This year will be my 4th Caves Ouvertes in the canton of Geneva. Here are some tips to help newbies get the most out of what is arguably the best day of the year to be in Geneva.

The vinyards of Satigny

For the complete beginner, Caves Ouvertes is the annual opening of (almost) all wineries in the Geneva canton of Switzerland. This gives you the chance to try an enormous variety of local wines for free. Most places open between 9-10am and close around 5pm. My top tips for getting the most out of your day are:

  1. Glass (for drinking) – The small size wine glass, normally branded with the logo of Caves Ouvertes for the year will set you back about 5 CHF. I have almost enough of them to use at dinner parties.

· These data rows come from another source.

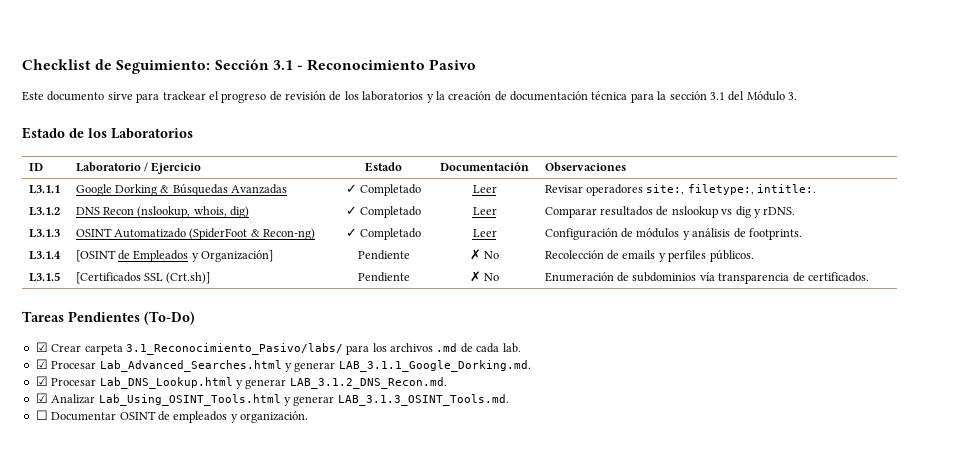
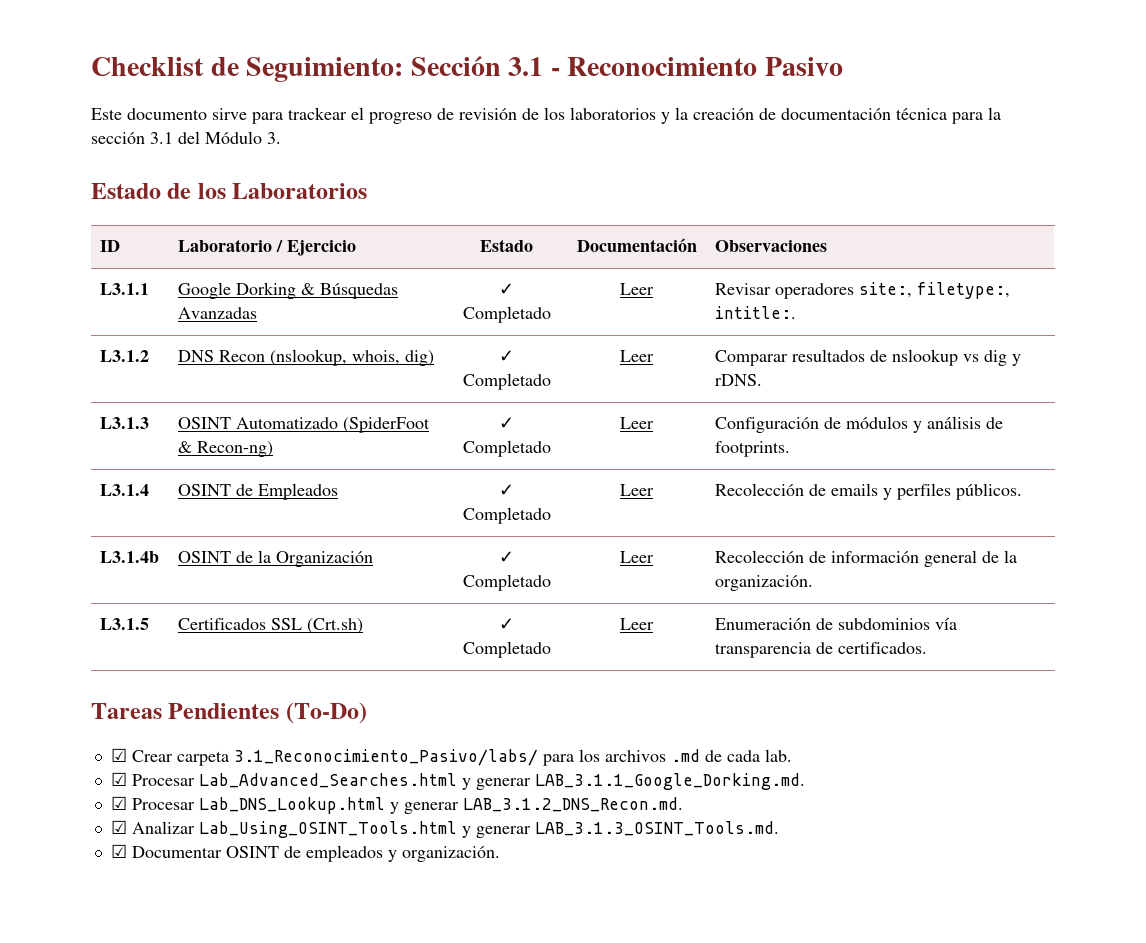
- L3.1.4 | [OSINT de Empleados y Organización] | Pendiente | ✗ No | Recolección de emails y perfiles públicos.
+ L3.1.4 | OSINT de Empleados | ✓ Completado | Leer | Recolección de emails y perfiles públicos.
- L3.1.5 | [Certificados SSL (Crt.sh)] | Pendiente | ✗ No | Enumeración de subdominios vía transparencia de certificados.
+ L3.1.4b | OSINT de la Organización | ✓ Completado | Leer | Recolección de información general de la organización.
+ L3.1.5 | Certificados SSL (Crt.sh) | ✓ Completado | Leer | Enumeración de subdominios vía transparencia de certificados.
- ☐ Documentar OSINT de empleados y organización.
+ ☑ Documentar OSINT de empleados y organización.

Provided you can get it home in one piece it’s a great souvenir.
  2. Transportation (for yourself) – Most of the caves (at least in the Satigny/Dardagny region) aren’t far apart. You can get out to the vineyards from Geneva on the local train from Cornavin. When you’ve arrived you can walk between a few of the caves, or alternatively TPG runs a fairly comprehensive shuttle bus service, which might even be free. However since it’s an immensely popular event the shuttle busses often get full to capacity (especially with people heading in to Dardagny at the end of the day), so you might have to wait a very long time. Like many veterans of caves ouvertes, my prefered means of transport is cycling. Obviously you should take care not to cycle dangerously if under the influence of a large quantity of wine.
  3. Transportation (for your purchases) – I normally take a large rucksack with me to accommodate my purchases throughout the day. If you’re a real big spender and happen to live in Switzerland most places will deliver a case or more to your door for free after the event. If you’re only interested in buying the odd bottle you will have to be prepared to carry it around. Also make sure that your chosen luggage has a safe compartment where you can store your glass for those rare moment when you’re not drinking out of it.
  4. Things to bring – In addition to a large rucksack to store your wine, I can recommend bringing a couple of bottles of water (to stave off dehydration, especially if you’re cycling), some sun cream (on the off-chance it isn’t raining), a waterproof (on the off-chance it isn’t sunny) and a fleece for the dual purpose of insulating the bottles against each other and insulating you if it gets cold in the evening. The fleece will also come in handy for drying off your glass in between caves.
  5. What to buy? I’m a big fan of using Caves Ouvertes to stock up on local produce. I’ve had difficulty locating the Cave de Geneve Bacarat Grand Cru in the supermarket (NB this is the top of the range Bacarat, I definitely recommend it), only the regular stuff seems to be on the shelf in the Coop. Chasselas is the entry-level white wine for the region, which can be extremely refreshing when served chilled on a hot summer afternoon. A few caves (such Domaine de la Clé de Sol in Chouilly) specialise in rare varieties of grapes that are no longer mainstream in neighbouring France following the great wine blight of the 19th century. There are also some interesting sweet white wines to be tasted, including the Schreube which is a very distinct sweet white. In the red wine selection most caves offer Gamay as the entry-level bottle, which I find to be slightly watery for my tastes. My recommendation for red wine is the Gamaret, which has a much stronger taste, higher tannin content and goes very well  indeed with beef. Another recommendation if you’re planning to buy wine is to bring cash (Swiss Francs of course), since paying buy card can take a while when the caves are busy. Another note for buying wine is that normally you’ll have to go to the desk to pay, where they will then give you a receipt which you take to the depot (normally next door or across the courtyard) to get your wine.
  6. Where to go? I normally start off from around CERN and head towards Dardagny, via Chouilly, Peissy and Satigny. One day I’d like to go to the other side of the lake, I’ve heard rumours that it’s also very good, especially if you have a bike since the caves are farther apart. Dardagny becomes something of a party town with live music and food stands in the main street. Domaine des trois etoiles in Satigny normally has a good live band as well as great views over the city from the vineyards. Here is a link to an excellent google map with the positions of all the caves in the Geneva region.
  7. What to eat? A hard day of wine tasting calls for some serious nourishment. Most places will provide something for you to eat as you taste, ranging from literally a few crumbs of bread in some places to a gourmet selection of cheese and charcuterie in others. Prices for food also vary from free all the way to expensive. A lot of caves also have food stalls with home-made fayre, or if you’re in one of the larger towns there will probably be plenty of food market stalls to choose from.
  8. And finally, if you’re had a superb day wine tasting don’t forget to drink plenty of water before going to bed!